▶ Data extract
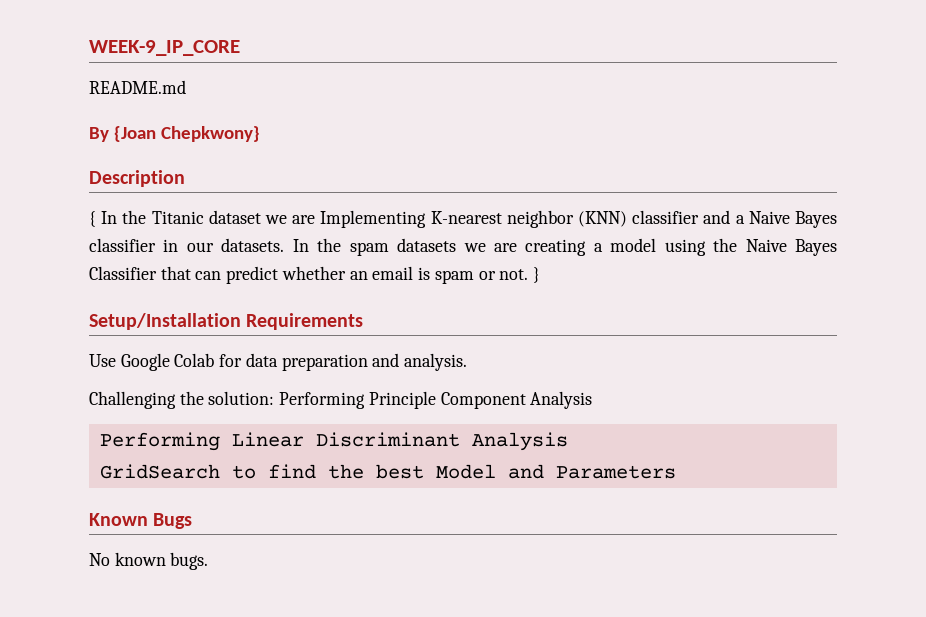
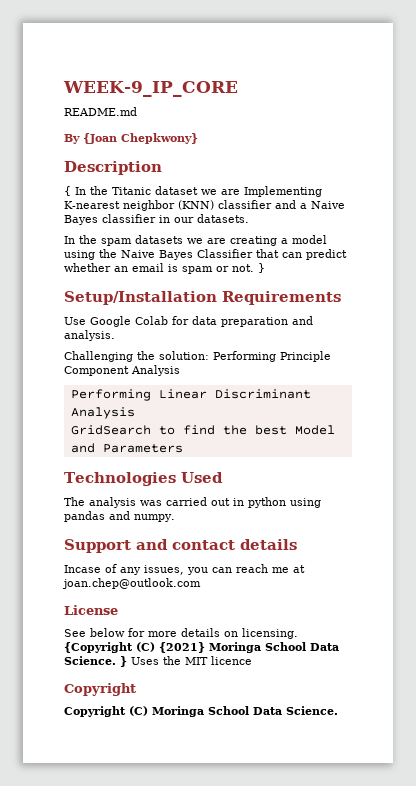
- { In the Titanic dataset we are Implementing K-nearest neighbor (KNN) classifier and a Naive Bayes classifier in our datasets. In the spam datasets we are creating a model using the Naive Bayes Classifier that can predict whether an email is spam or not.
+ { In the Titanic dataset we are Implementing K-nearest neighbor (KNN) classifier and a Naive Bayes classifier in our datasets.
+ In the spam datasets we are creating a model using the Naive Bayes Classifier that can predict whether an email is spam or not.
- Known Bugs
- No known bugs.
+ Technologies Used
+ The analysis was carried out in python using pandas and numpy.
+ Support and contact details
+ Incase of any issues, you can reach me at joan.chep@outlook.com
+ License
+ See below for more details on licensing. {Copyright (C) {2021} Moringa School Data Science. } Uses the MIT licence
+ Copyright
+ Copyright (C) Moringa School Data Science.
--
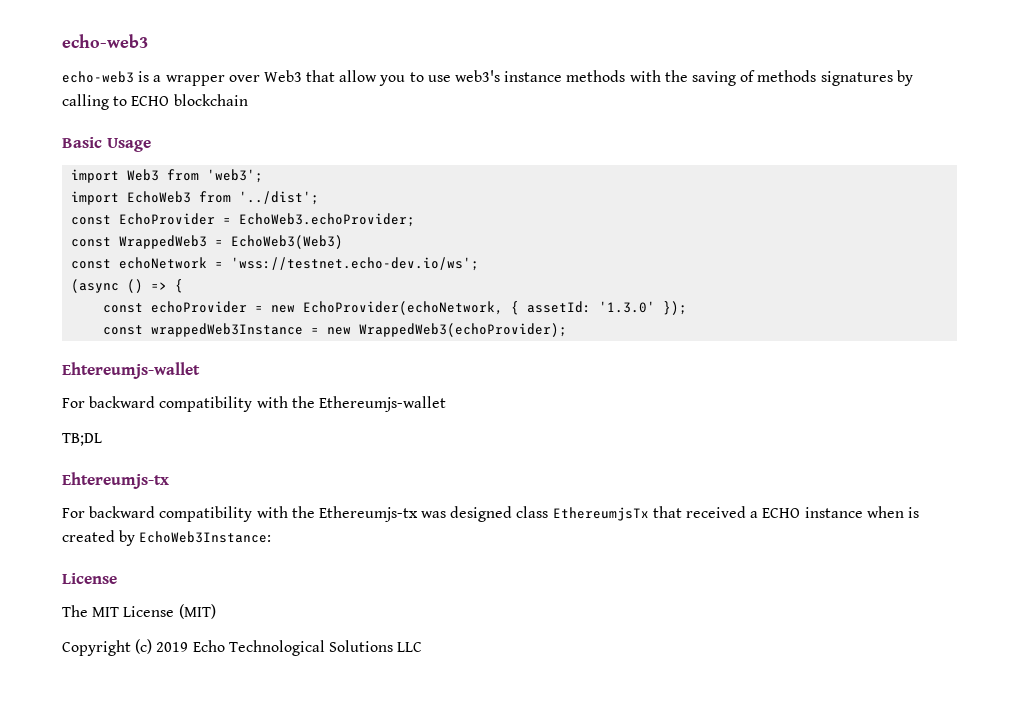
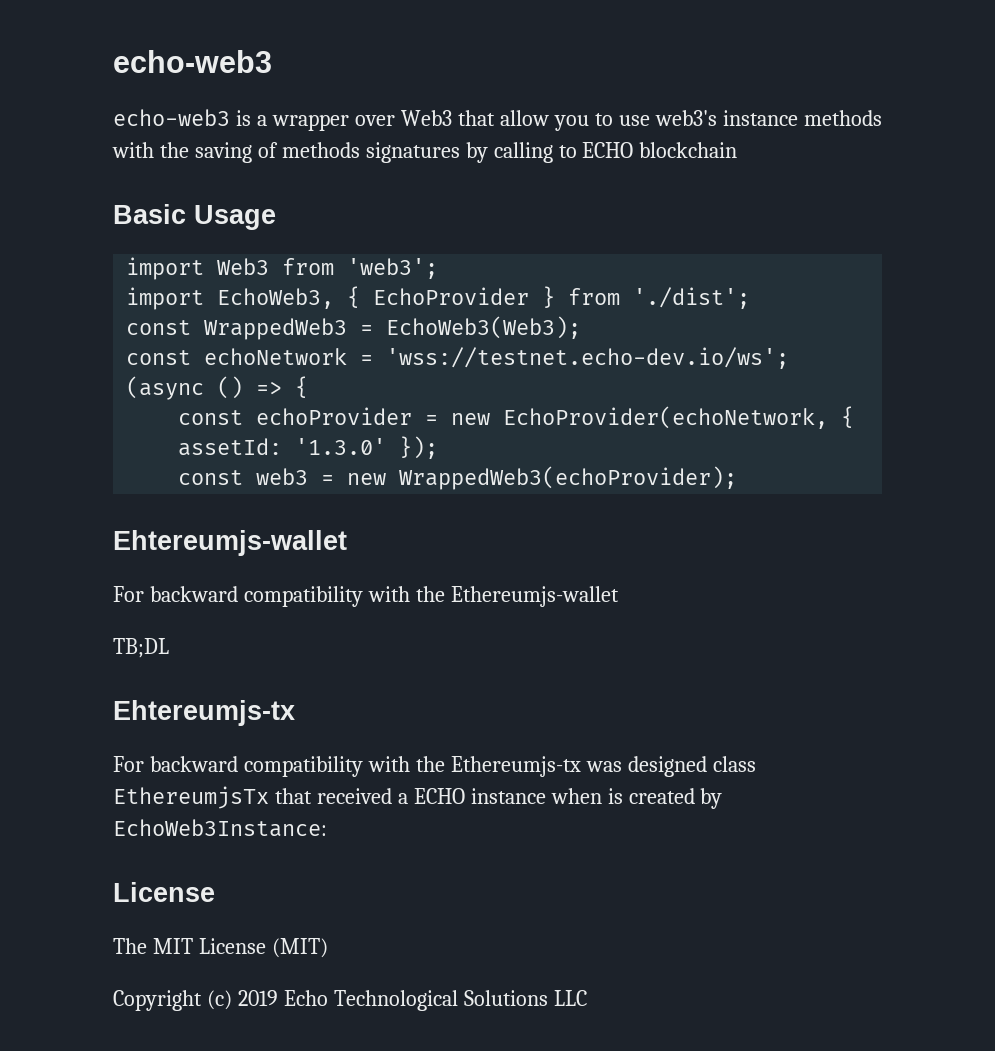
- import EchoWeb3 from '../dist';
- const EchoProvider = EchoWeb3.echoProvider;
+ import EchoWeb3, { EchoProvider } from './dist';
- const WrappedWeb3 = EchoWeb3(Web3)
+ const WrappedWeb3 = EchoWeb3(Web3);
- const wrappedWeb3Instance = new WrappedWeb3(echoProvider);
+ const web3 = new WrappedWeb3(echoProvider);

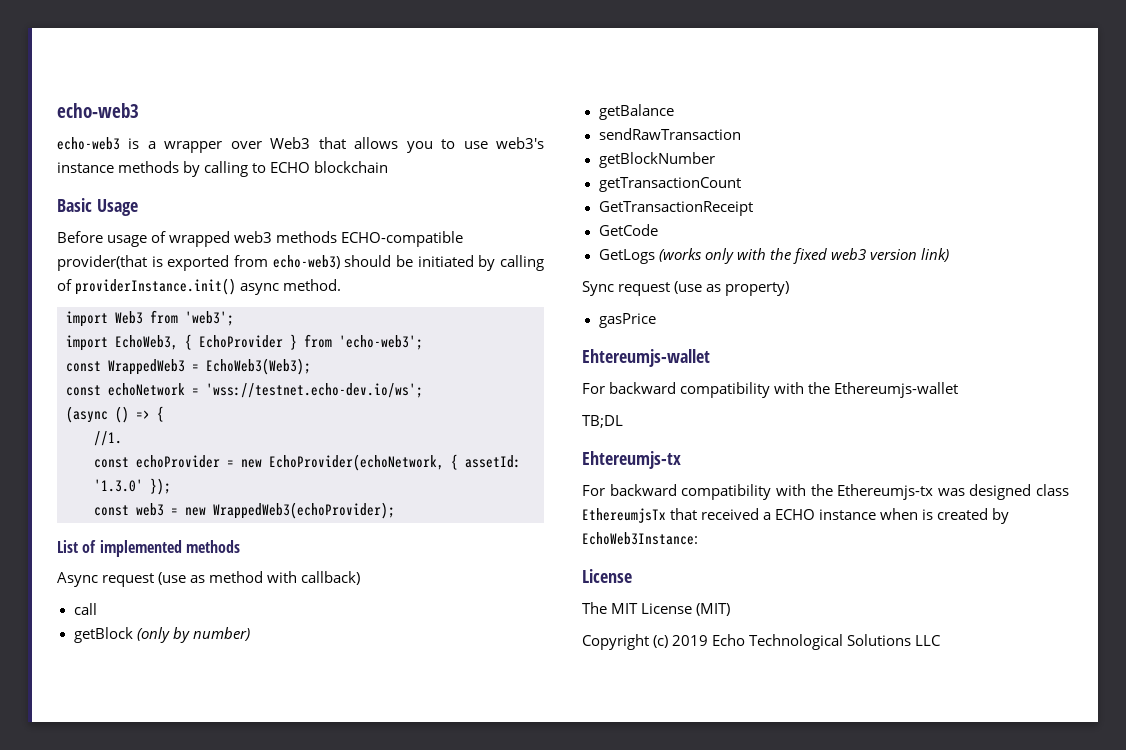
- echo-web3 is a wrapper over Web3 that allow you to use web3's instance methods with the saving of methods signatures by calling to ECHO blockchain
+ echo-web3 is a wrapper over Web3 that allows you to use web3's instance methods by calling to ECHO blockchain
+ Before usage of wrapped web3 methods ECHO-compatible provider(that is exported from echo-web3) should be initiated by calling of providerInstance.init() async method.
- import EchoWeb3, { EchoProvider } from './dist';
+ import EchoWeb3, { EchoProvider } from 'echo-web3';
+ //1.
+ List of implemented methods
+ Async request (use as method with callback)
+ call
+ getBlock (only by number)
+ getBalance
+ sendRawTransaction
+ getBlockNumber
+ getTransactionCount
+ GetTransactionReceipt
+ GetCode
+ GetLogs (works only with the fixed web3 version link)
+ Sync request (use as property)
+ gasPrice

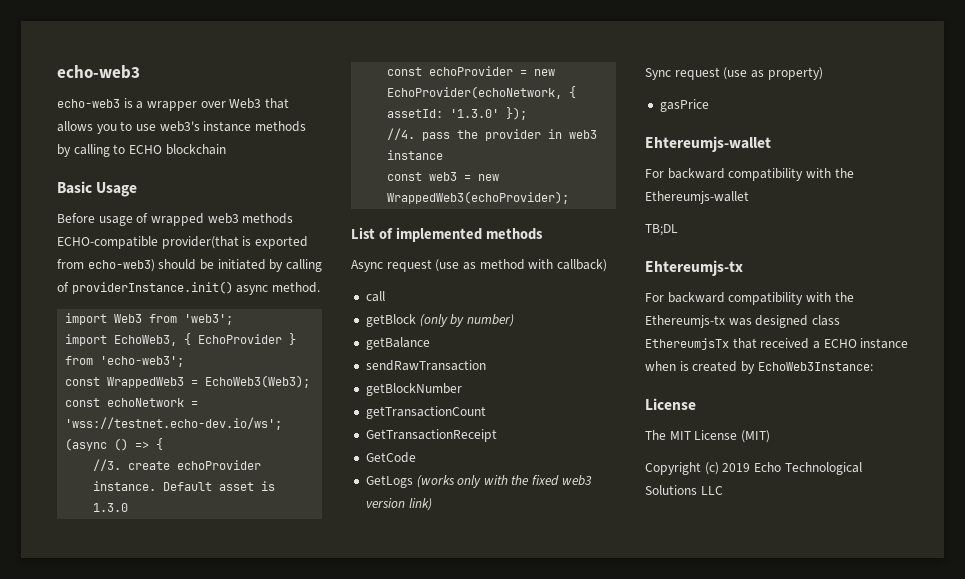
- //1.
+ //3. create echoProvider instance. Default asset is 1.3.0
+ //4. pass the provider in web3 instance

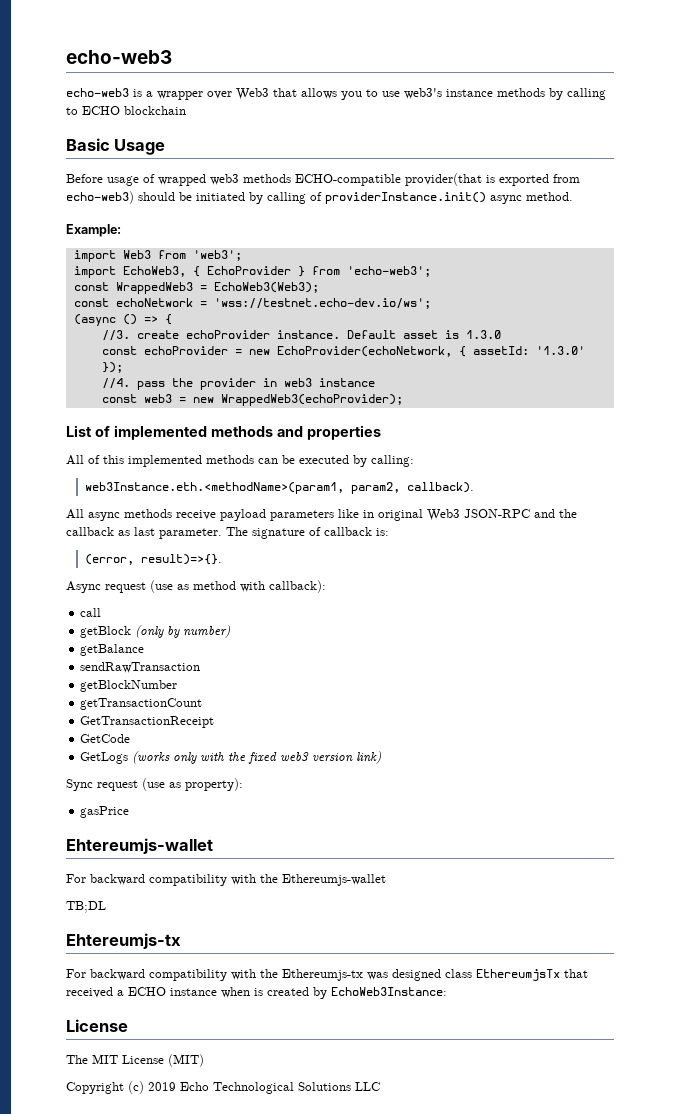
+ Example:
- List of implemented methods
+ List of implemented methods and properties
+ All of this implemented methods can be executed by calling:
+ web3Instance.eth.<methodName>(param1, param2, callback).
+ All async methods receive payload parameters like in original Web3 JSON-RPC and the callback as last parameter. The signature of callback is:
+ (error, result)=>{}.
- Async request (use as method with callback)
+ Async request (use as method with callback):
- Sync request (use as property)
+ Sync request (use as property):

▶ The task
The required answer is the run of lines above, starting at the line with "and contact details" and ending at the line with "(C) Moringa School Data Science.", reproduced exactly with both ends.

▶ Response to this exercise
+ Support and contact details
+ Incase of any issues, you can reach me at joan.chep@outlook.com
+ License
+ See below for more details on licensing. {Copyright (C) {2021} Moringa School Data Science. } Uses the MIT licence
+ Copyright
+ Copyright (C) Moringa School Data Science.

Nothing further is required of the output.